What is needed here is every line of the records that includes "Hydrolider".

▶ _Material provided_:
____

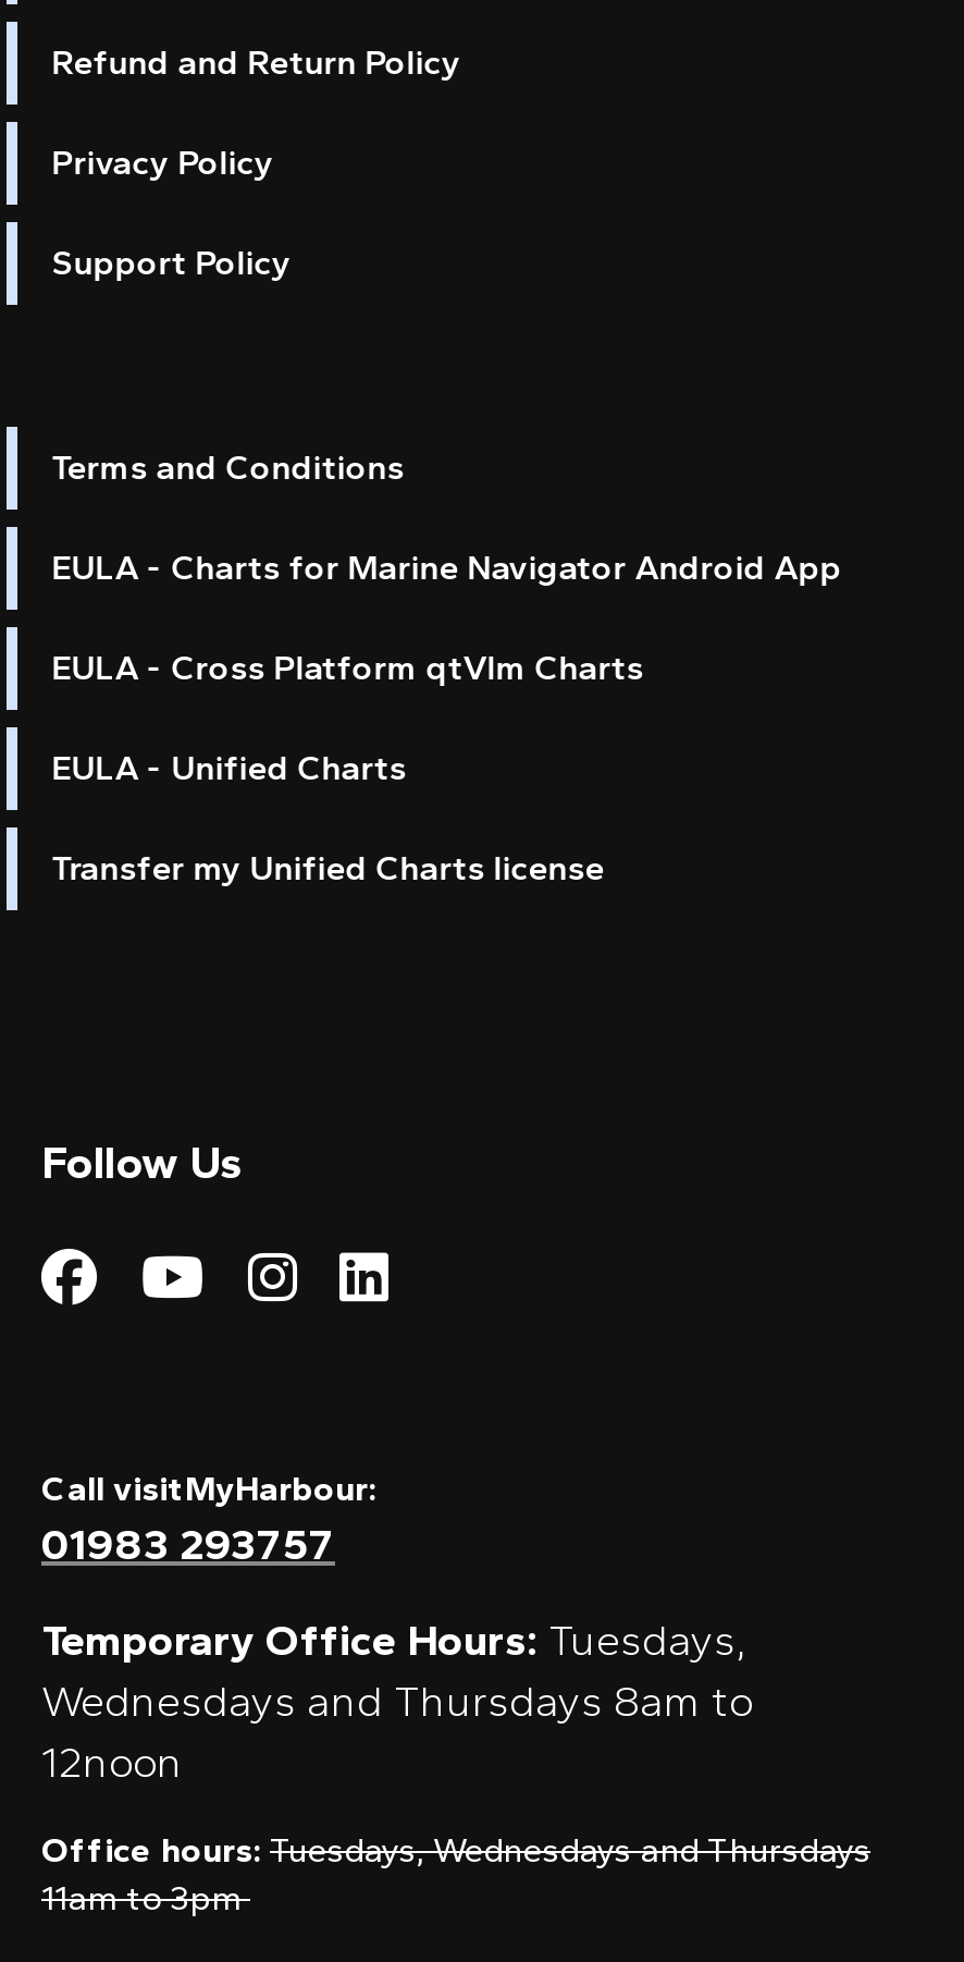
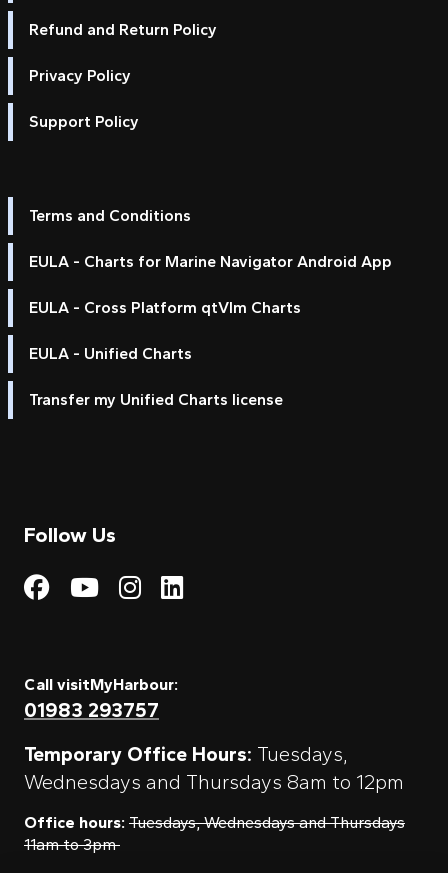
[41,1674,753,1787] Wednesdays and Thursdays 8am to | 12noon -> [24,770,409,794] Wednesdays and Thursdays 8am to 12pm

____

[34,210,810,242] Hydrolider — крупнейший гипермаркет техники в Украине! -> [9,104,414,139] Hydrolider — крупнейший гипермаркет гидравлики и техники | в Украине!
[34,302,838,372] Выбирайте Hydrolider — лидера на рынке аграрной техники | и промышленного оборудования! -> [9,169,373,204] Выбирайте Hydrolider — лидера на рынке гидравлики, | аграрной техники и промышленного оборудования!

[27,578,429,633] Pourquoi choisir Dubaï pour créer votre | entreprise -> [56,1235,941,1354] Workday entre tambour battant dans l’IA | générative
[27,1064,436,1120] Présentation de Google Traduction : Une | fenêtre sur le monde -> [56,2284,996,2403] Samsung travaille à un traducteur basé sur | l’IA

____

▶ _Expected answer_:
[34,210,810,242] Hydrolider — крупнейший гипермаркет техники в Украине! -> [9,104,414,139] Hydrolider — крупнейший гипермаркет гидравлики и техники | в Украине!
[34,302,838,372] Выбирайте Hydrolider — лидера на рынке аграрной техники | и промышленного оборудования! -> [9,169,373,204] Выбирайте Hydrolider — лидера на рынке гидравлики, | аграрной техники и промышленного оборудования!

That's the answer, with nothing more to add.